Mack stepped off the raised platform and crouched in front of a sobbing Brooke. He hugged her and she whispered, “I’m so sorry. I’m so, so sorry.” He stroked her back and whispered to her, soothing her. She was shaking and so tired.

Travis brought her to her feet carefully as the three Marines, Jackson, and the Bradshaw brothers raised Rex’s casket and left the chapel. Brooke followed behind, her sunglasses unable to hide her tears. They rode together to the cemetery but she didn’t seem to realize any of them were there. Tears fell constantly, Jeanette and Sidney in perpetual pain for their best friend.

Jackson cared for Molly and Becca, worried about Brooke. No one was sure what to say, she was in such a fragile state.
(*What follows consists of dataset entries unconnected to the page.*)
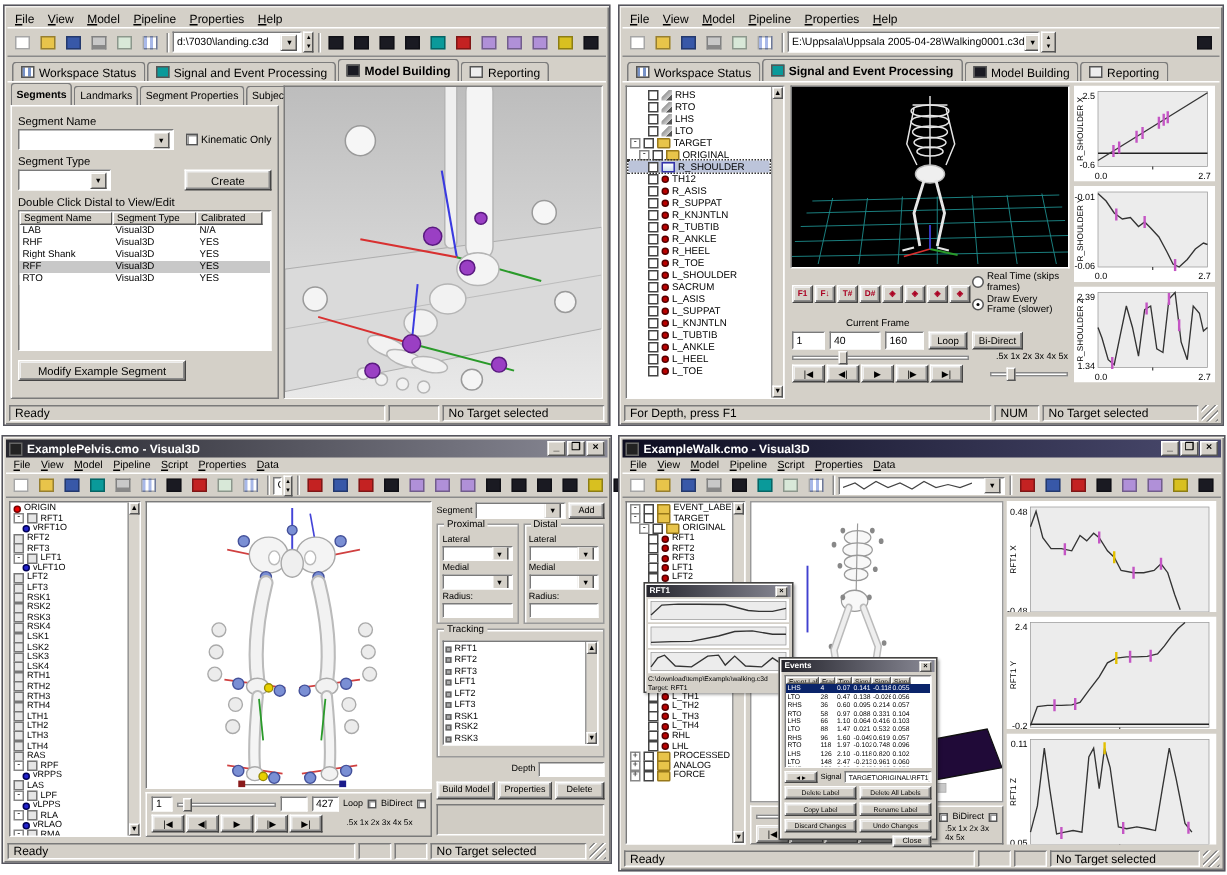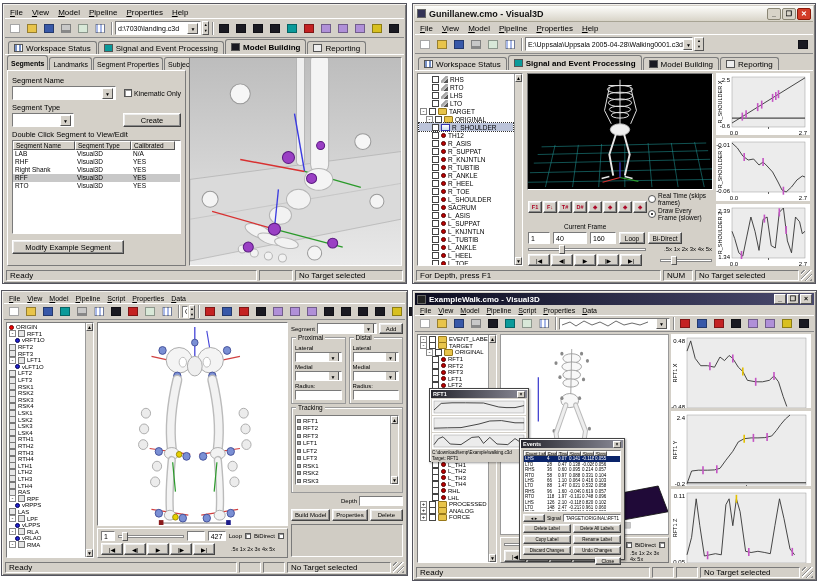"Gunillanew.cmo - Visual3D" div.tbar { html: <div> <span></span> <span>Gunillanew.cmo - Visual3D</span> <span> <span>_</span> <span>❐</span> <span>✕</span> </span> </div> -> none }
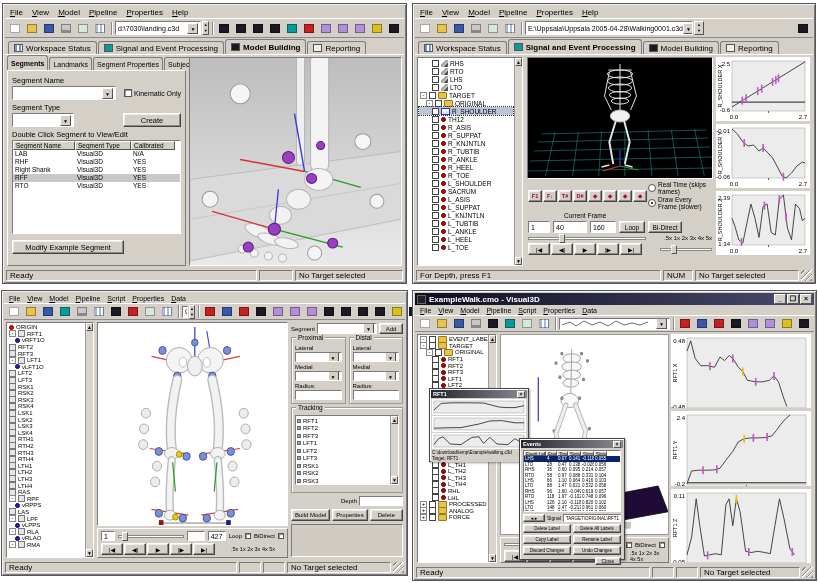"Double Click Segment to View/Edit" div.lab { text: Segment -> Distal }
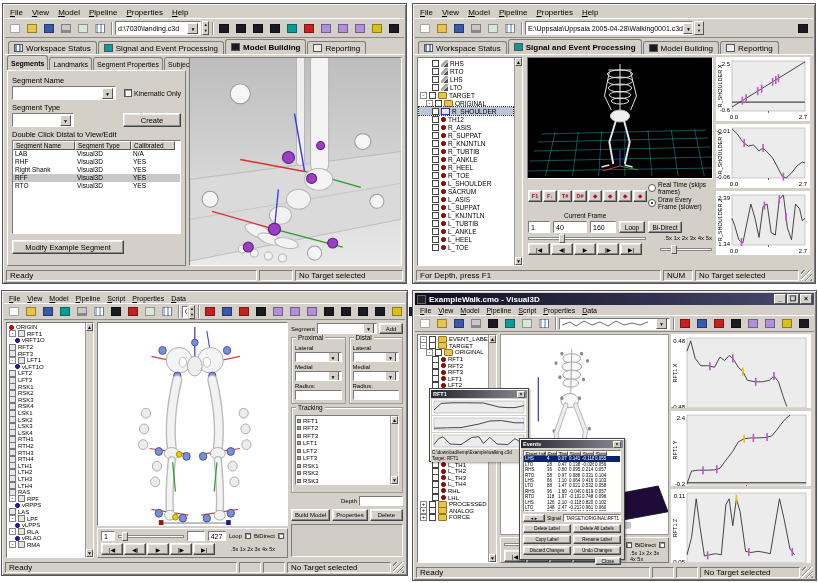"ExamplePelvis.cmo - Visual3D" div.tbar { html: none -> <div> <span></span> <span>ExamplePelvis.cmo - Visual3D</span> <span> <span>_</span> <span>❐</span> <span>×</span> </span> </div> }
Dozens of reporters actually stayed back a respectable distance, film rolling the entire time.

During the twenty-one gun salute, Brooke’s body jerked between her friends with each shot. Young Marines folded the flag and presented it to Brooke who took it with quiet thanks and more tears.

The preacher said a final prayer and Becca tugged her big sister’s hand. “I’ll Fly Away, Brooke. We should sing it for Rex like we did Mama and Daddy. He always loved to hear us sing. Come on, Brooke.”

She wondered if her heart would survive it. Stepping forward, she knelt beside the grave and tried to start but her throat hurt. Becca started, Molly and Jackson with her. Brooke came in low and gradually gained strength, remembering how Rex loved to have her sing and play for him. The four of them got stronger, glancing up gratefully as the Bradshaw brothers joined in. Then other people began to sing and when it finished, she smiled carefully for the first time in days.

She launched into She Talks to Angels, the first song she’d sung at the bar on their first real date together. Closing her eyes, she remembered that night, the way he’d watched her while she sang. It was already clear to her she’d fallen in love with him, she’d felt so immature, only teenagers did shit like that. Then he told her he needed her, wanted her. Felt as scared and confused as she did.